The second component, Ising Decoding, addresses error correction. Quantum computers constantly produce error data and a regular classical computer has to process that data fast enough to keep up. If it's too slow or makes mistakes, error correction becomes a bottleneck. Ising Decoding uses two neural network models - one focused on speed, the other on accuracy. They handle most small and local errors, then pass the remaining ones to a more capable system. Nvidia says this approach can be up to 2.5 times faster and 3 times more accurate than PyMatching, a widely used open-source tool. But these results apply under specific controlled test conditions and will likely vary across different hardware setups.

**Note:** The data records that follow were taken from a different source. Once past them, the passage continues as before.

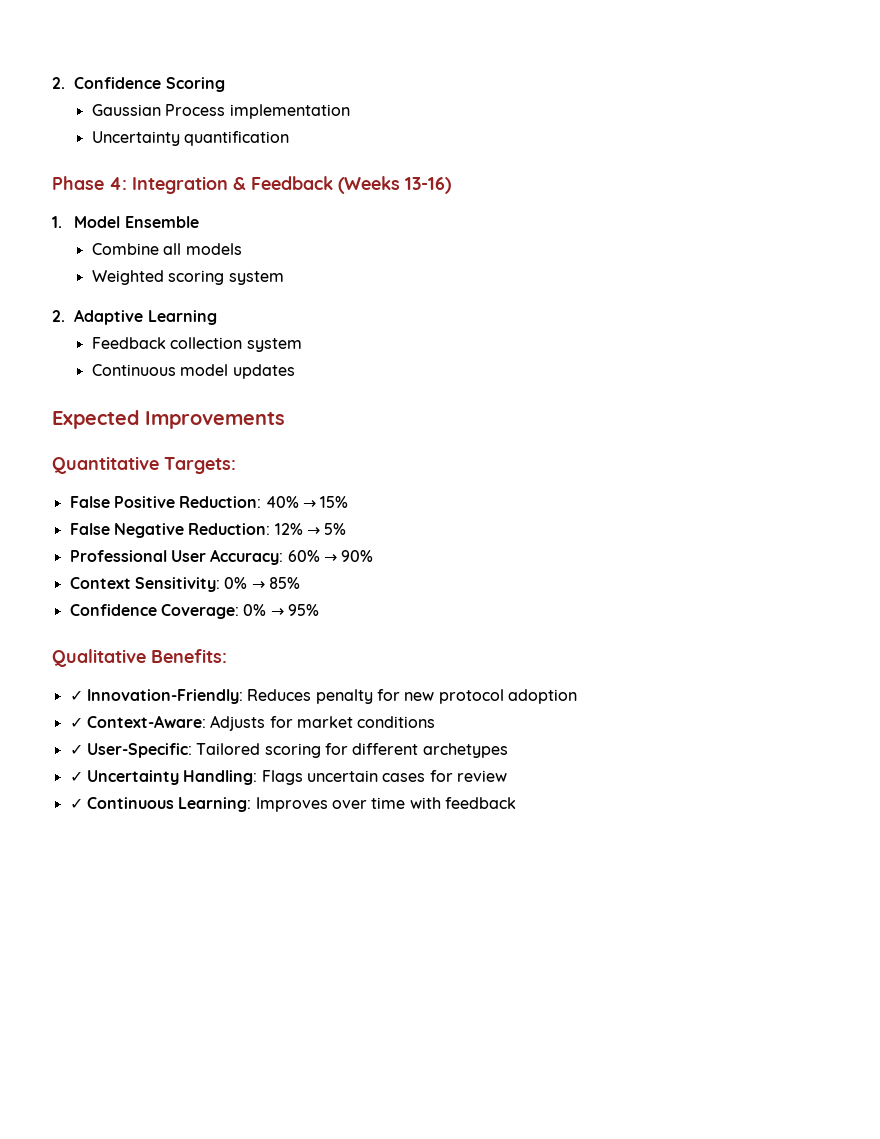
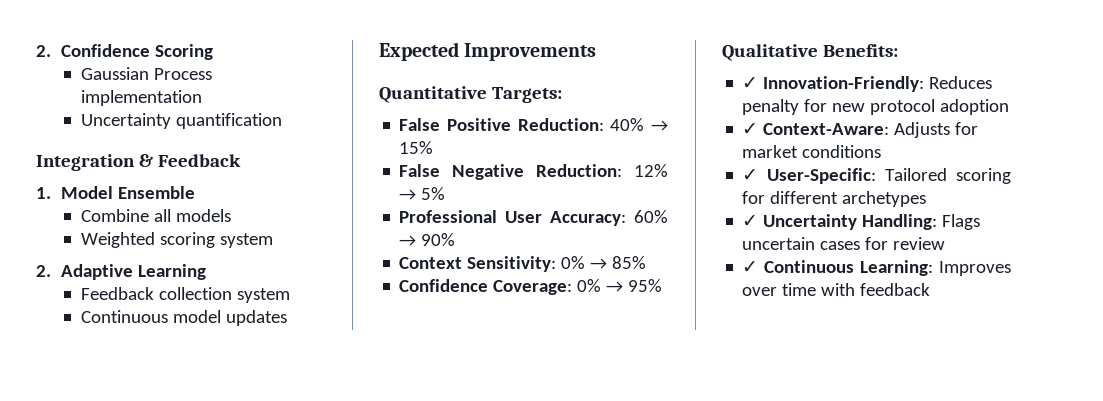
- Phase 4: Integration & Feedback (Weeks 13-16)
+ Integration & Feedback

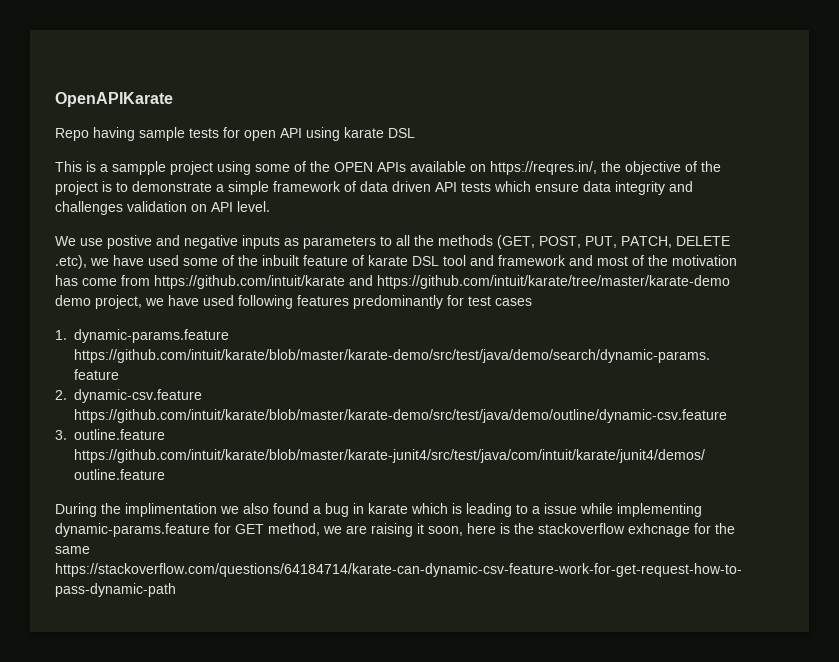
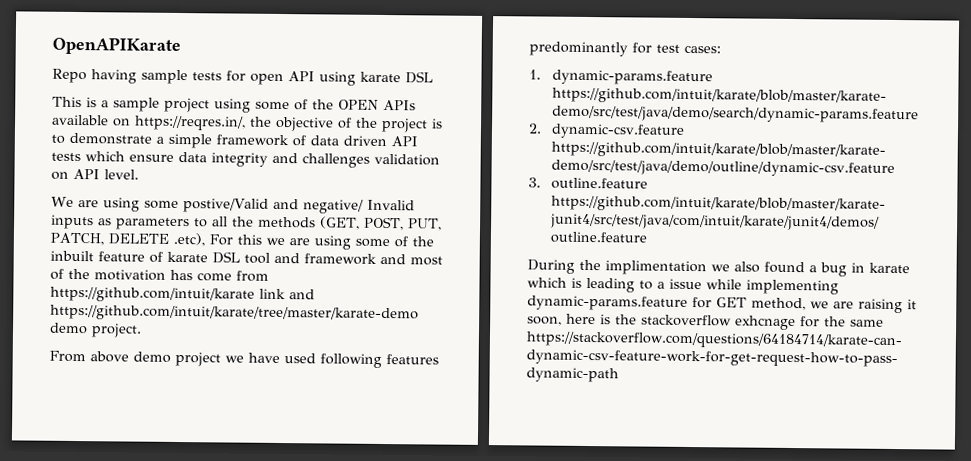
- This is a sampple project using some of the OPEN APIs available on https://reqres.in/, the objective of the project is to demonstrate a simple framework of data driven API tests which ensure data integrity and challenges validation on API level.
+ This is a sample project using some of the OPEN APIs available on https://reqres.in/, the objective of the project is to demonstrate a simple framework of data driven API tests which ensure data integrity and challenges validation on API level.
- We use postive and negative inputs as parameters to all the methods (GET, POST, PUT, PATCH, DELETE .etc), we have used some of the inbuilt feature of karate DSL tool and framework and most of the motivation has come from https://github.com/intuit/karate and https://github.com/intuit/karate/tree/master/karate-demo demo project, we have used following features predominantly for test cases
+ We are using some postive/Valid and negative/ Invalid inputs as parameters to all the methods (GET, POST, PUT, PATCH, DELETE .etc), For this we are using some of the inbuilt feature of karate DSL tool and framework and most of the motivation has come from https://github.com/intuit/karate link and https://github.com/intuit/karate/tree/master/karate-demo demo project.
+ From above demo project we have used following features predominantly for test cases:

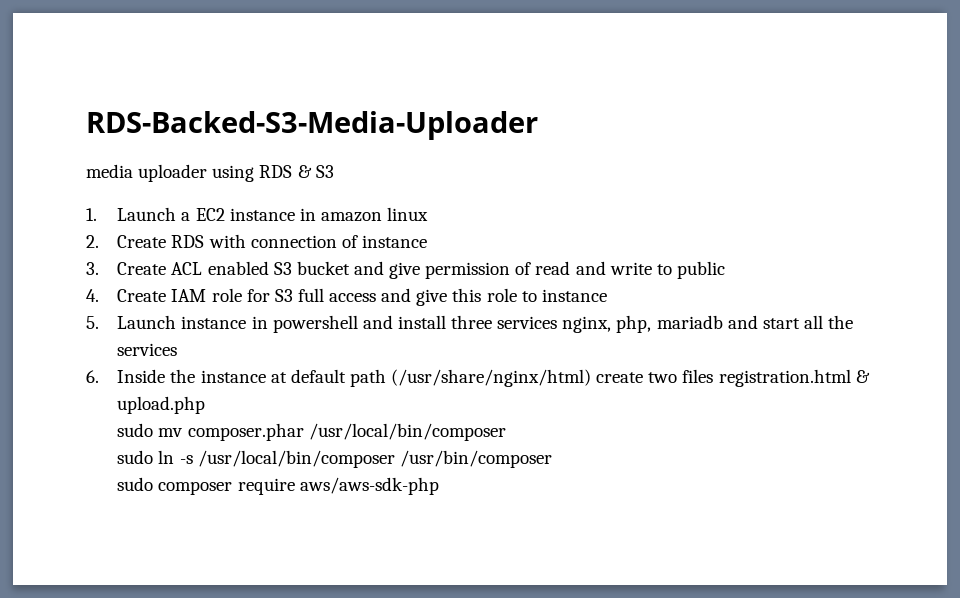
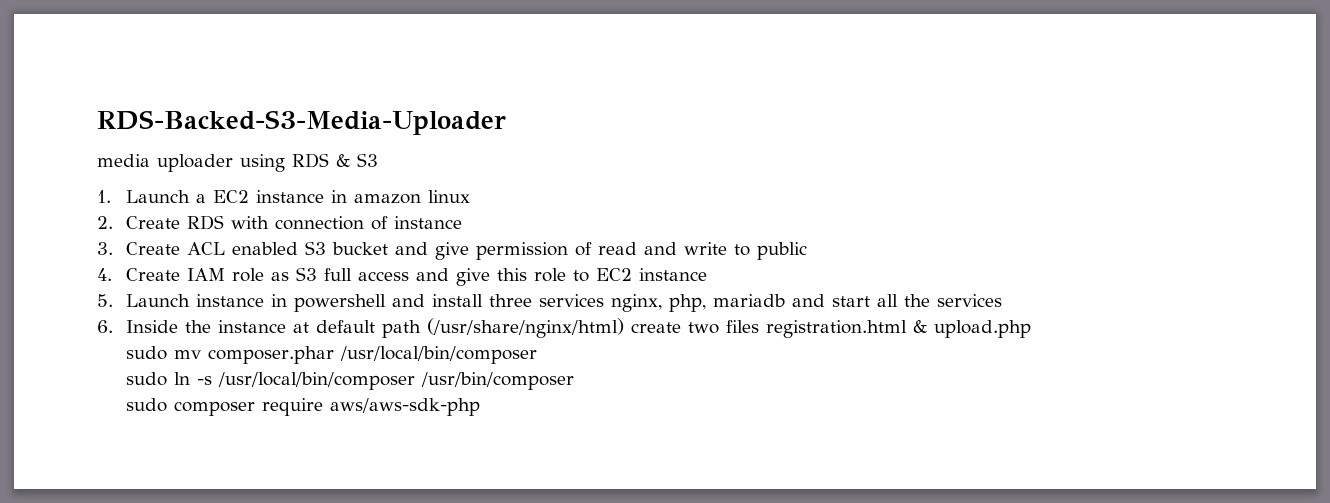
- 4. Create IAM role for S3 full access and give this role to instance
+ 4. Create IAM role as S3 full access and give this role to EC2 instance

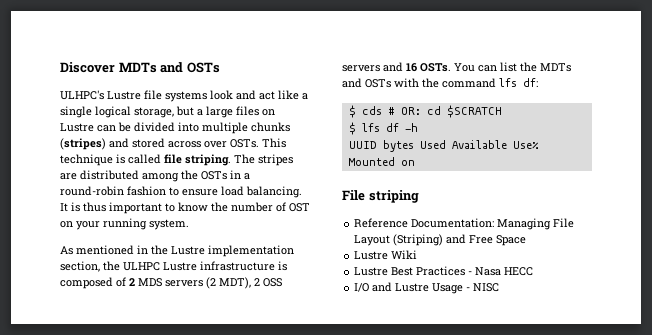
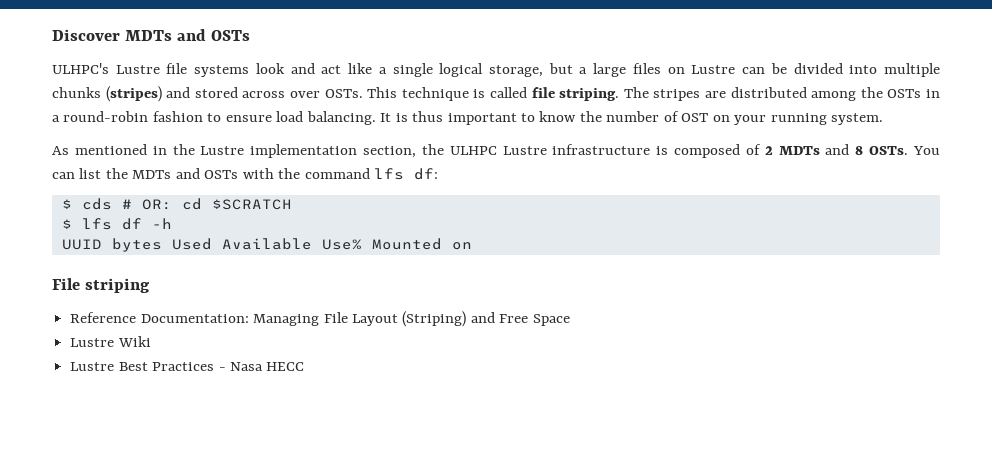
- As mentioned in the Lustre implementation section, the ULHPC Lustre infrastructure is composed of 2 MDS servers (2 MDT), 2 OSS servers and 16 OSTs.
+ As mentioned in the Lustre implementation section, the ULHPC Lustre infrastructure is composed of 2 MDTs and 8 OSTs.
- I/O and Lustre Usage - NISC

Academic groups have been working in parallel. A recent Harvard-led study found that a neural-network decoder called Cascade reduced logical error rates by up to 17 times compared to standard methods while operating at microsecond-scale speeds suitable for real-time use.
Quantum error correction specialist Riverlane has predicted a shortage of QEC expertise will intensify through 2026, driving talent consolidation toward the most well-resourced teams.
Nvidia is releasing model weights, training frameworks, datasets, benchmarks and deployment recipes as open resources, hosted on Hugging Face and accessible through Nvidia's own platforms. Users can adapt the models to their own hardware without sending proprietary data offsite. The open release also means third parties can independently test and scrutinize the models.
While the models themselves are open source, the tech stack around them is not. The decoder depends on Nvidia's NVQLink to send data to a GPU and the calibration tools run on Nvidia's CUDA-Q platform, with deployment designed for Nvidia hardware. This follows Nvidia's usual approach of opening up the models, but keeping the surrounding platform proprietary, which ties users to its GPUs.